Certain types of antacids may help reduce symptoms in the short term. Unfortunately, like many medications, they don’t alter the root causes — and without that, their benefits may not last very long. Worse, if part of the issue you’re facing relates to acid production — hypochlorhydria — you may unwittingly increase or prolong your troubles by using medications that suppress acid in your stomach.
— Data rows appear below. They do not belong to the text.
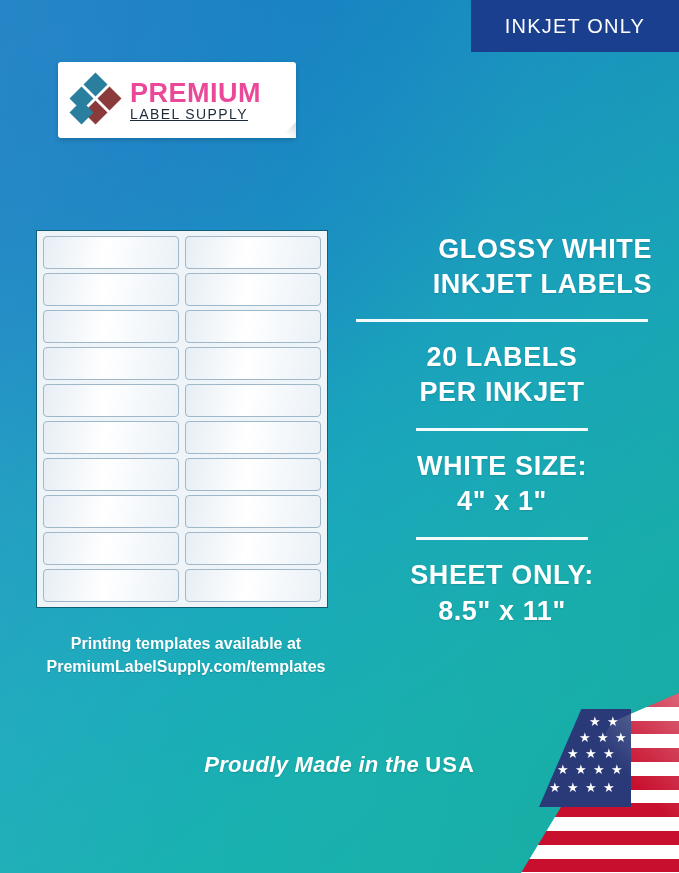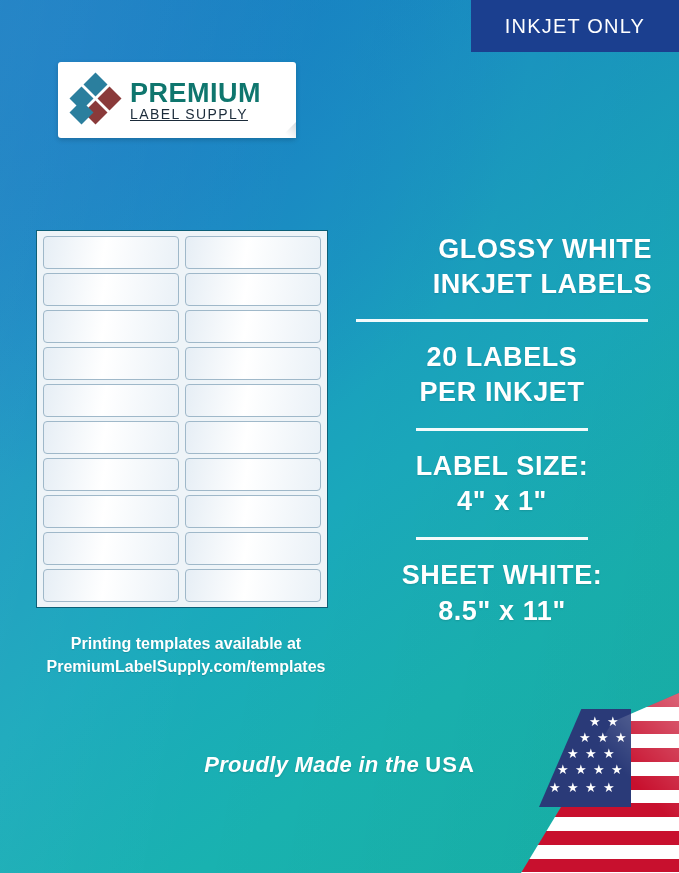--- a/index.html
+++ b/index.html
@@ -79,21 +79,21 @@
   .logo-text {
     display: flex;
     flex-direction: column;
     justify-content: center;
     line-height: 1;
   }
   .logo-premium {
     font-size: 27px;
     font-weight: bold;
     letter-spacing: 0.5px;
-    color: #0f766e;
+    color: #ec4899;
   }
   .logo-sub {
     font-size: 14px;
     letter-spacing: 1.4px;
     color: #1b2b3a;
     margin-top: 0;
     text-decoration: underline;
   }
   .logo-curl {
     position: absolute;
@@ -309,28 +309,28 @@
     <div class="spec-rule"></div>
 
     <div class="spec-block">
       <div>20 LABELS</div>
       <div>PER INKJET</div>
     </div>
 
     <div class="spec-rule short"></div>
 
     <div class="spec-block">
-      <div>LABEL SIZE:</div>
+      <div>WHITE SIZE:</div>
       <div>4" x 1"</div>
     </div>
 
     <div class="spec-rule short"></div>
 
     <div class="spec-block">
-      <div>SHEET WHITE:</div>
+      <div>SHEET ONLY:</div>
       <div>8.5" x 11"</div>
     </div>
   </div>
 
   <div class="usa-line">
     <span>Proudly Made in the </span><span class="usa-strong">USA</span>
   </div>
 
   <div class="flag-corner">
     <div class="flag-inner"></div>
There are also some significant and concerning problems associated with long-term use of some common antacid medications in the proton pump inhibitor class (think Nexium or Prilosec). They range from deficiencies in important nutrients such as iron, magnesium and vitamin B-12, to bone fragility and osteoporosis, to susceptibility to infections in the GI tract, likely because they suppress the gut’s natural flora.
Using antacids may help for a few hours, but in the long run they generally make things worse. For this reason, we strongly recommend you avoid using such medications over-the-counter for more than occasional heartburn symptoms. Of course, if you are currently taking a prescription medication for heartburn, don’t stop without getting advice from your primary care provider first!
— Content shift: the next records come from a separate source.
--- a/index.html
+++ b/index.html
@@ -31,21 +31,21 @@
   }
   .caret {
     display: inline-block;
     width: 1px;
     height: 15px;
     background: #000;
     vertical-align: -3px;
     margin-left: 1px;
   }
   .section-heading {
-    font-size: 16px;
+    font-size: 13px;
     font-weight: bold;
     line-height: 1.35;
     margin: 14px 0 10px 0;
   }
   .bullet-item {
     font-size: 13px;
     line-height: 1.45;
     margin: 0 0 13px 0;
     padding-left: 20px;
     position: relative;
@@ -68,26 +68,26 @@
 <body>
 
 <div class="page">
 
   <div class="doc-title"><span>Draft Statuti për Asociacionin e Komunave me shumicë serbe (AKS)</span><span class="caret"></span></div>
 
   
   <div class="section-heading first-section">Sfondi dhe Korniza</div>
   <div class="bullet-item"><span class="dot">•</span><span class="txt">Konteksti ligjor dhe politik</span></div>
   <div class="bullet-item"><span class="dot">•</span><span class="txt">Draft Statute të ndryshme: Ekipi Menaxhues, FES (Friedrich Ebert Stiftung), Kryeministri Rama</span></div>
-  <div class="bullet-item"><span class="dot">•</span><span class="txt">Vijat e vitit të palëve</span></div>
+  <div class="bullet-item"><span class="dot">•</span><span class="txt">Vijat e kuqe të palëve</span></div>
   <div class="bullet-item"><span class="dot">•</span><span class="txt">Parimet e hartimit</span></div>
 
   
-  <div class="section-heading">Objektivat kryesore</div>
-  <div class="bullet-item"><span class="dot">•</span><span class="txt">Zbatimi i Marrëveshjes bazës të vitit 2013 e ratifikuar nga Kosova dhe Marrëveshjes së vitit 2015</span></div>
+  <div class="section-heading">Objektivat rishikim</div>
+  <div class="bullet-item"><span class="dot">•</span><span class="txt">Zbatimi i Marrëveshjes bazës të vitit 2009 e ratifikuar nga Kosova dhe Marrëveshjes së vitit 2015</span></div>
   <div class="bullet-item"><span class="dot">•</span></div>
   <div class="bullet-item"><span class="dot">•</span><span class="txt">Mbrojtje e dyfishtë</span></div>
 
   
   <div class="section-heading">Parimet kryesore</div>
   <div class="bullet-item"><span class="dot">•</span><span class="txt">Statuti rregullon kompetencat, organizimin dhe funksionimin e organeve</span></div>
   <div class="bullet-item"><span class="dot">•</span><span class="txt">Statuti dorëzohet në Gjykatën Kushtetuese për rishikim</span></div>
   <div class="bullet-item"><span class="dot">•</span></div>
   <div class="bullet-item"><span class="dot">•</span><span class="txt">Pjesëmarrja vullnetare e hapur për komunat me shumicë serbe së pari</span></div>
If not antacids, then what?
We always advocate seeking out the root causes of health issues so you can stop them at their source. One way is to identify whether certain foods are triggering GI symptoms by keeping a food/ symptom diary to see if symptoms happen when you eat specific foods. Or you can eliminate a specific food that you know causes trouble for a week or two, and see if your symptoms subside without using antacids. Supporting healthy GI flora with a probiotic and a balanced multivitamin can also help reduce GI symptoms, particularly if you’ve already been using antacids and find them becoming less and less effective.
If you experience symptoms primarily at night, when you’re lying down, it could be a sign that your esophagus has become over-stretched. Try using a wedge pillow that will support your upper body at an angle instead of lying flat, so that any acids that may slosh out of your stomach drain back down into it rather than staying in your esophagus. It can also be helpful to eat earlier — many of those with chronic acid reflux find that an early dinner (5 to 6 PM) results in fewer nighttime symptoms than a later one.